Peut-on vraiment faire disparaître une partie de la dette ?
Matthieu Pigasse rejoint ici une idée défendue depuis longtemps par Jean-Luc Mélenchon.
Son raisonnement est simple : pendant le Covid, l’État a emprunté massivement et la Banque centrale a racheté une partie de cette dette en créant de la monnaie. Il en conclut que nous disposons de marges de manœuvre bien plus importantes qu’on ne le prétend et qu’une partie de cette dette détenue par la Banque centrale pourrait être annulée « sans aucun impact économique ni financier ».
Il estime également que l’inflation qui a suivi vient principalement des pénuries, des ruptures d’approvisionnement et de la guerre en Ukraine, davantage que de cette création monétaire.
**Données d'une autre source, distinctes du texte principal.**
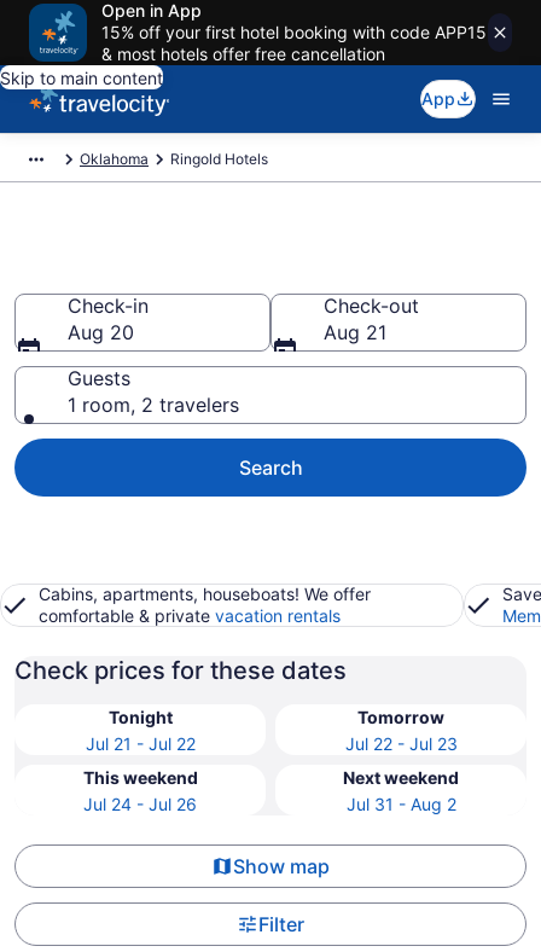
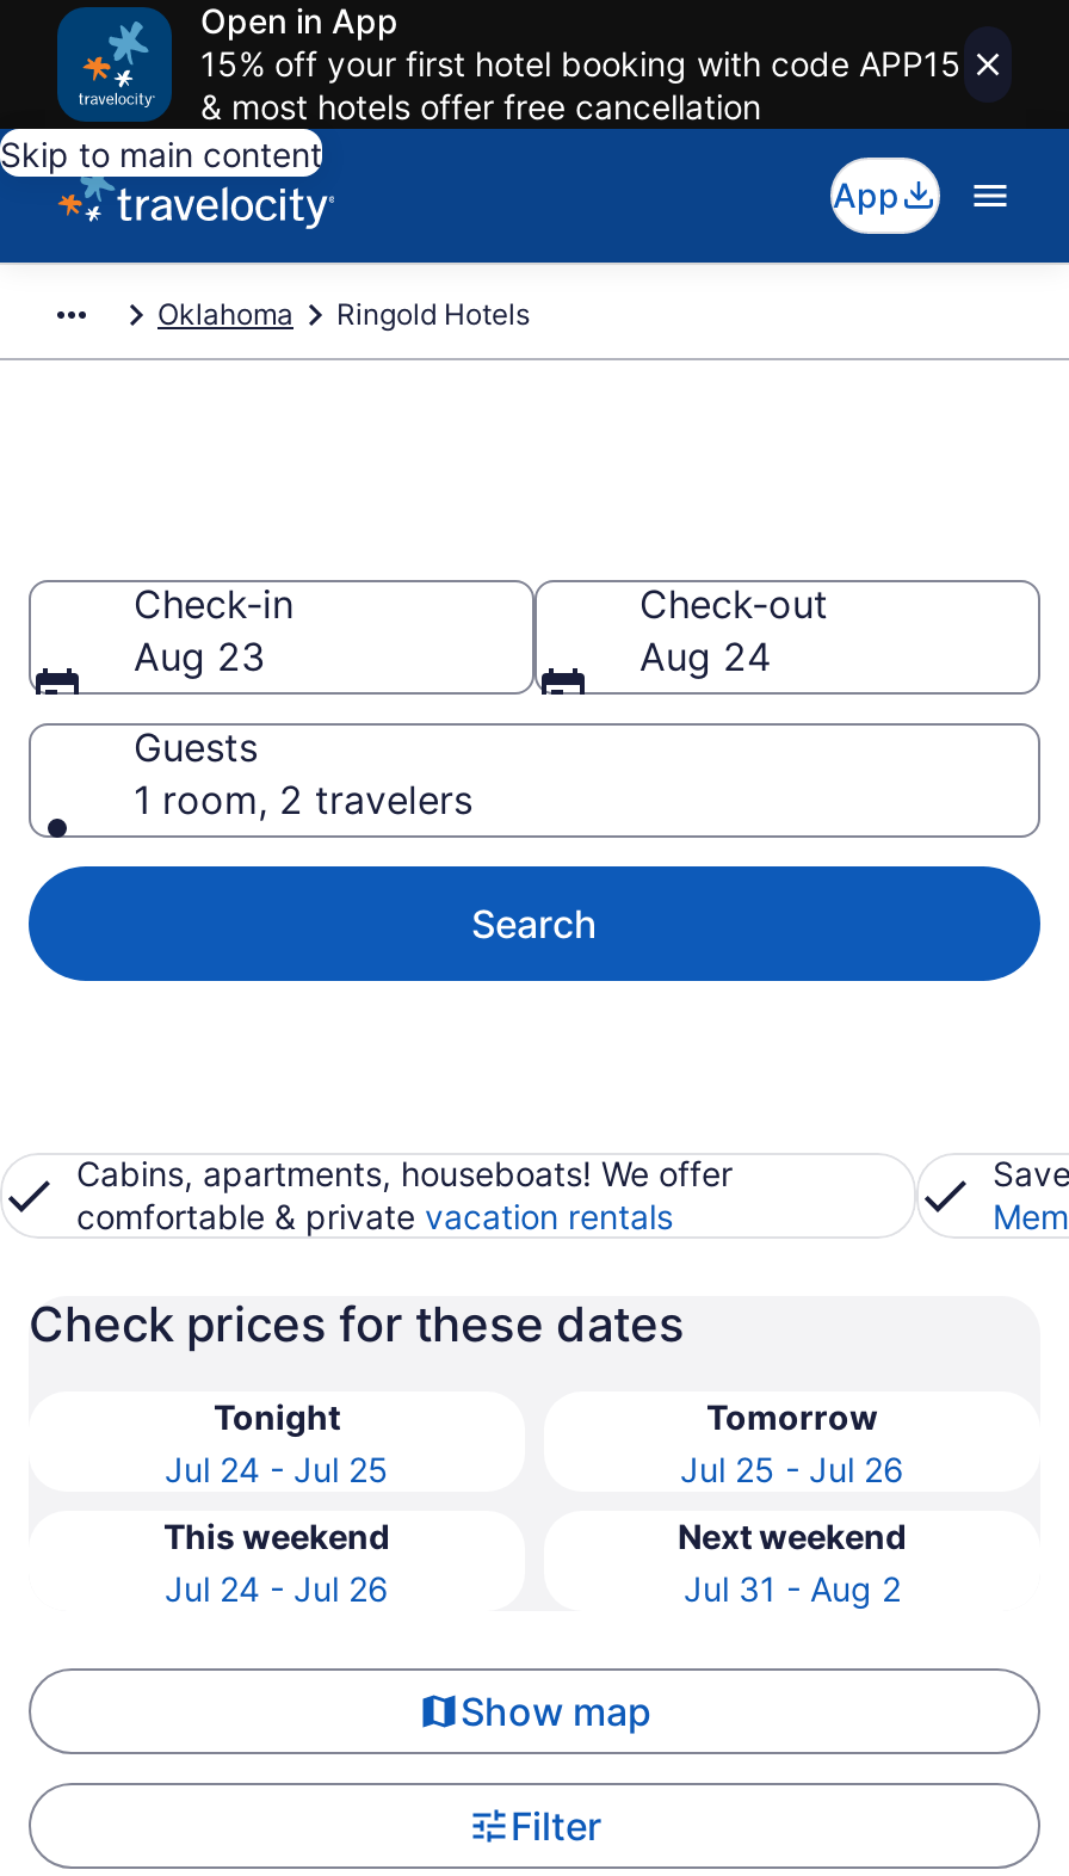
[68,320,134,344] Aug 20 -> [134,632,265,680] Aug 23
[324,320,386,344] Aug 21 -> [639,632,771,680] Aug 24
[85,733,195,754] Jul 21 - Jul 22 -> [165,1449,389,1489] Jul 24 - Jul 25
[345,733,457,754] Jul 22 - Jul 23 -> [680,1449,904,1489] Jul 25 - Jul 26

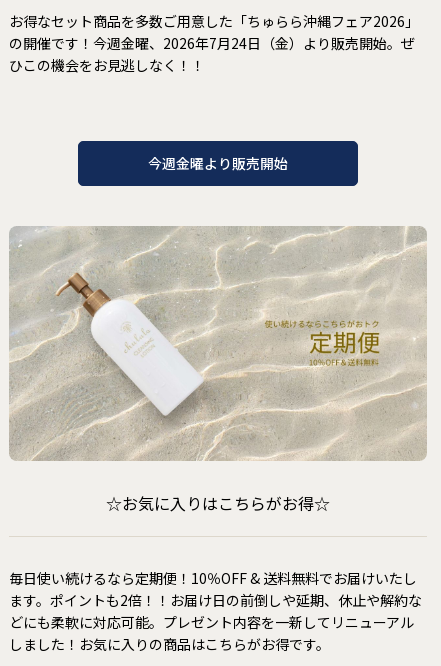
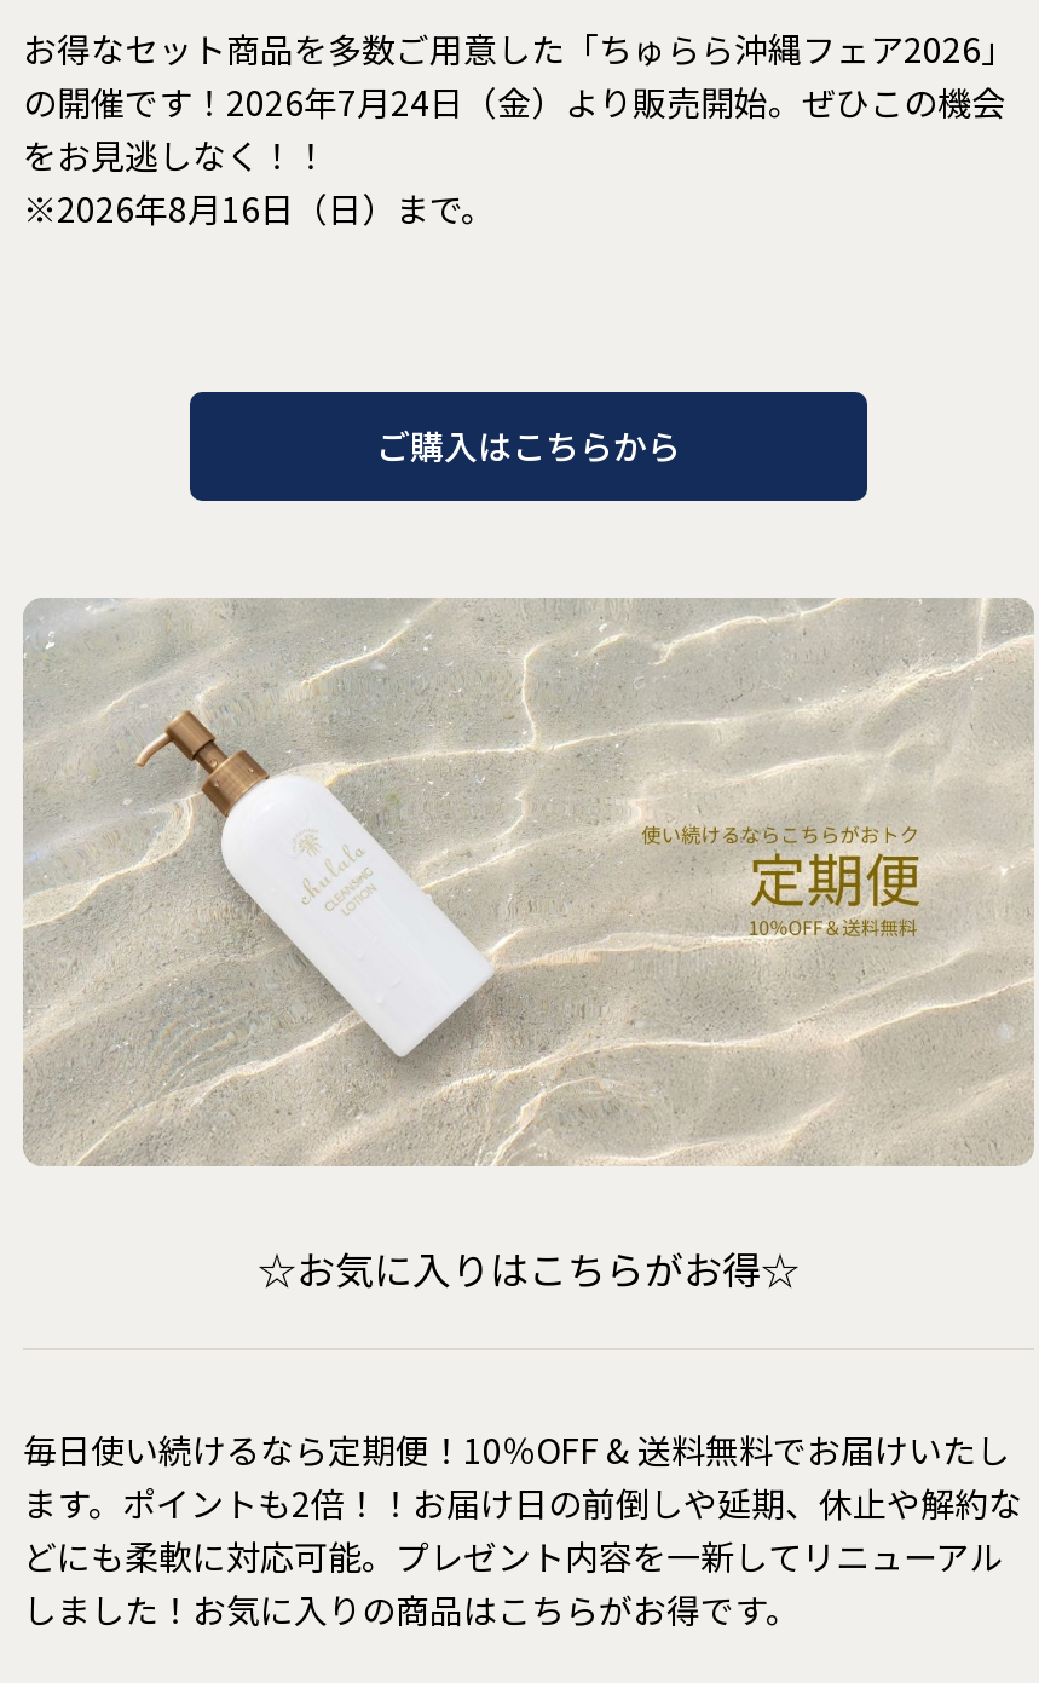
[9,33,415,75] の開催です！今週金曜、2026年7月24日（金）より販売開始。ぜ | ひこの機会をお見逃しなく！！ -> [23,78,1005,233] の開催です！2026年7月24日（金）より販売開始。ぜひこの機会 | をお見逃しなく！！ | ※2026年8月16日（日）まで。
[148,153,288,173] 今週金曜より販売開始 -> [376,421,681,470] ご購入はこちらから

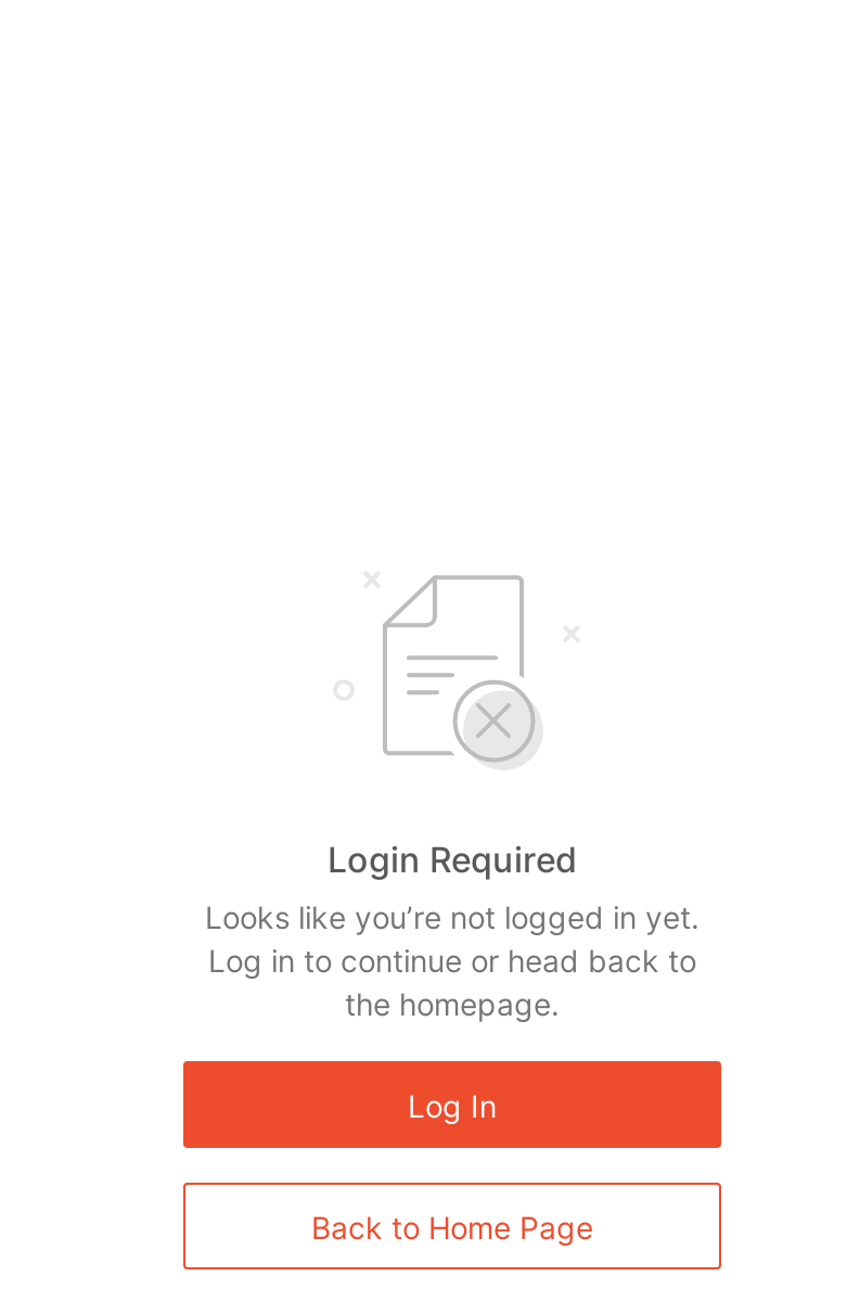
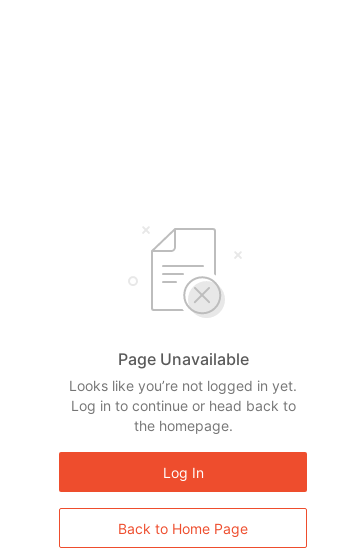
[328,838,577,881] Login Required -> [118,349,248,369] Page Unavailable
Le Covid a effectivement changé notre regard
Sur un point, il a raison : le Covid a montré que lorsque la nécessité l’impose, des centaines de milliards peuvent être mobilisés.
Mais faut-il pour autant faire disparaître la dette pour retrouver notre capacité d’agir ?
Une autre voie existe.
Elle consiste à assumer la dette lorsqu’elle finance durablement l’avenir.
Toutes les dettes ne racontent pas la même histoire
Pourquoi ?
Parce qu’emprunter pour payer chaque année des dépenses que l’on n’arrive plus à financer n’est pas la même chose qu’emprunter pour construire quelque chose qui servira pendant trente, quarante ou cinquante ans.
Si nous empruntons pour construire une ligne ferroviaire, rénover des hôpitaux, produire notre énergie, isoler des logements ou adapter nos villes au changement climatique, les générations suivantes hériteront certes d’une partie de la dette.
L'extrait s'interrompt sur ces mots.